Bazen bir ezgi, bir milletin yürüyüşünü anlatır. Bazen bir marş, bir çağın dirilişine tanıklık eder. İşte “Dağ başını duman almış...” dizeleriyle başlayan Gençlik Marşı, sadece bir melodi değil, Cumhuriyet’in ruhunu omuzlarında taşıyan bir haykırıştır.
“Dağ başını duman almış...” dizeleriyle başlayan Gençlik Marşı, her ne kadar 1915-1916 yıllarında Osmanlı döneminde İsveç’ten uyarlanmış olsa da, asıl yaygınlaşması 1933 yılında Türk gençliğine moral ve ideal kazandırmak amacıyla olmuştur.
Zamanla o kadar benimsenmiştir ki, 19 Mayıs’ın ayrılmaz bir parçası haline gelmiş, bu marş yalnızca bir müzik değil, bir dirilişin ve yürüyüşün sembolü olmuştur.
Osmanlı’da II. Abdülhamid’in tahttan indirilmesinden sonra yenileşme hareketleri hız kazanmış, 1908’de II. Meşrutiyet’in ilanıyla demokratik hak ve özgürlüklerin(hürriyetlerin) önü açılmıştı.
Bu dönemde modernleşmenin bir parçası olarak Osmanlı Millî Olimpiyat Komitesi kuruldu ve beden eğitimi alanında yenilikler başlatıldı.
Komitenin öncü isimlerinden Selim Sırrı Tarcan, askerî jimnastik üzerine araştırmalar yapmak üzere Avrupa’ya gönderildi.
1909’da Berlin’deki Uluslararası Olimpiyat Komitesi toplantısına katıldı, ardından İsveç Kraliyet Askerî Beden Eğitimi ve Jimnastik Akademisi’ne girdi.
1911’de yurda döndüğünde artık yalnız bir sporcu değil, bir vizyon er eğitimciydi.
İsveç’te bulunduğu yıllarda Tarcan, halk oyunlarının toplumla nasıl bütünleştirildiğini, yani folklorun ulusal kimliğin bir parçası haline geldiğini gördü.
Türkiye’ye döndüğünde bu anlayışı uygulamaya koydu: Ege’nin zeybek oyunlarını derleyip İstanbul’a tanıttı.
Aynı zamanda, İsveçli besteci Gustav Felix Körling’in “Tre Trallande Jäntor” (Üç Şarkı Söyleyen Kız) adlı eserinin notalarını da yanında getirdi.

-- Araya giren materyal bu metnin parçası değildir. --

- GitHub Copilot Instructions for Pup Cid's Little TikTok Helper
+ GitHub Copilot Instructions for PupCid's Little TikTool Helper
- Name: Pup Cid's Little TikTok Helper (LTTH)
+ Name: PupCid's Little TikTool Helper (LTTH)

Bu melodiyi marş formuna uyarladı, Ali Ulvi (Elöve) ise ona unutulmaz sözleri yazdı:
“Dağ başını duman almış / Gümüş dere durmaz akar...”
Böylece, Gençlik Marşı doğdu.
Birinci Dünya Savaşı ve işgal yıllarında marş uzun süre duyulmadı.
Ta ki 19 Mayıs 1919’a kadar…
19 Mayıs 1919'da Milli Mücadele'yi örgütlemek üzere Samsun'a gelen Mustafa Kemal, kentte 6 gün kaldıktan sonra Havza'ya gitmek üzere silah arkadaşlarıyla yola çıktı.
Eski Ankara yolu (Kurtuluş Yolu) üzerinden Havza'ya giderken ilçeye 13 kilometre kala aracın bozulması üzerine Atatürk ve silah arkadaşları, yollarına yürüyerek devam etti.
Atatürk ve silah arkadaşları, gece konaklayacakları Karageçmiş köyüne doğru giderken, hep birlikte "Dağ başını duman almış/ Gümüş dere durmaz akar/ Güneş ufuktan şimdi doğar/ Yürüyelim arkadaşlar/ Sesimizi yer gök su dinlesin/ Sert adımlarla her yer inlesin/ Bu gök, deniz nerede var/ Nerede bu dağlar taşlar/ Bu ağaçlar güzel kuşlar/ Yürüyelim arkadaşlar/ Sesimizi yer gök su dinlesin/ Sert adımlarla her yer inlesin" marşını söyledi.
Bu an, Gençlik Marşı’nın Türk ulusunun dirilişine eşlik ettiği ilk andı.
20 Haziran 1938’de marş resmen “Gençlik ve Spor Bayramı Marşı” olarak kabul edildi.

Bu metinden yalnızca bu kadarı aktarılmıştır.